To enable stereoscopy, a second view frustrum must be opened up alongside the first, with a second viewpoint feeding it. Instantly, you are performing twice the work of rendering the frame, as you must render each frame from scratch twice. Predictably, this halves the frame rate immediately. Where you might have been hitting 72 fps before, you are now only getting 36. Older computer hardware in particular does struggle, as where they may have been seeing a choppy but still usable 10fps before, now they see only 5.

Because of this, most publicly accessible virtual environments do not utilise stereoscopy by default. However, many do have the option, or capability to add it. The frame rate hit can itself be largely negated by doubling the GPU capabilities on a computer system, and many PCs set up for stereoscopy run two graphics accelerator cards in parallel.

The problem then, is transferring the two separate viewpoints from the graphic accelerator cards to the user. This requires specialised hardware, as a standard monitor display cannot handle more than one viewpoint, at a time, in most situations. It can handle two viewpoints together in some situations, but again specialised viewing hardware is necessary in addition, to decode the images produced.

Hardware

Stereoscopic HMD

The head mounted display is the oldest of the stereoscopic displays. Originally not even head mounted, but held on a ceiling or floor mounted boom due to their immense weight, they consist of a unit which is worn on the head. The originals were like crash helmets with ovens strapped on top. Modern variants are not much bigger or heavier than a pair of spectacles.

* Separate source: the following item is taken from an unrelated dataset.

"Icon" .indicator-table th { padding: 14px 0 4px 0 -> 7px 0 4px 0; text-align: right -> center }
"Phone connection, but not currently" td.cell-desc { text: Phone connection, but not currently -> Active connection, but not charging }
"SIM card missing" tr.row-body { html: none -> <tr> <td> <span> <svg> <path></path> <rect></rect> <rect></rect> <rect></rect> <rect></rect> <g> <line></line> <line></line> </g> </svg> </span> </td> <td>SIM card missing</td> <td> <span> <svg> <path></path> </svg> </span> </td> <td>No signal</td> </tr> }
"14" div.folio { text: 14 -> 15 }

A stereoscopic HMD has a separate monitor display for each eye. Typically these are LCD or plasma based nowadays, and recreate the world for that eye's point of view only, blacking out the glare of the image as it passes over the nose, and blacking out outside light. Sometimes, as with the HMD pictured, the light suppression system is removable so that the HMD can be used without restricting access to the outside physical world.

Shutter Glasses

Shutter glasses work with shutters that switch on and off many times a second, alternating between the eyes. This happens too quickly for your brain to process it, but forces a situation whereby whenever one eye is looking at the display, the other is looking at a black, closed shutter. The shutter glasses and the display system ? monitor, holoprojector, retinal laser etc ? work in tandem, either through wires, or more commonly now, Wi-Fi. The shutter glasses sync their shuttering speed precisely to the refresh rate of the display system, so that the display can show images appropriate to the left and right eyes, at appropriate times.

They are a counter to the problems with doubling the view frustrum. Rather, the graphics hardware alternates between the two views like toggling a switch. The result is you still perceive the same fps as a single display, but you are seeing it through alternate eyes.

Thankfully, this trick works because the brain is intelligent enough to piece the images together seamlessly.

Anaglyph Glasses

Anaglyph glasses are basically those 'cheesy' glasses the public generally thinks of when they picture 3D.Anaglyphs are based on a visual display method that uses colour differentiation to take a single video stream and split it into two channels before it reaches the eye. Typically it utilises filter glasses that mask one eye with a red tint, and the other with a blue or green tint. When a video source is played that is half green, half red, slightly offset, each filter allows one half of the image to pass. The two images are the same scene, slightly offset from one another, which again the brain reassembles into a single stereoscopic image.

An advantage of anaglyph glasses is that from one displayed image source, an entire roomful of people with glasses can see the 3D effect.

Polarized Glasses

Polarised glasses are not really so different from shutter glasses. The key difference is that both sides are half-shuttered all the time; they do not flick off and on. Instead they are polarised such that each half can only accept light beams whose wavelength is in a precise alignment. Typically, the left eye looks through vertical polarizing film, right eye looks through horizontal polarizing film.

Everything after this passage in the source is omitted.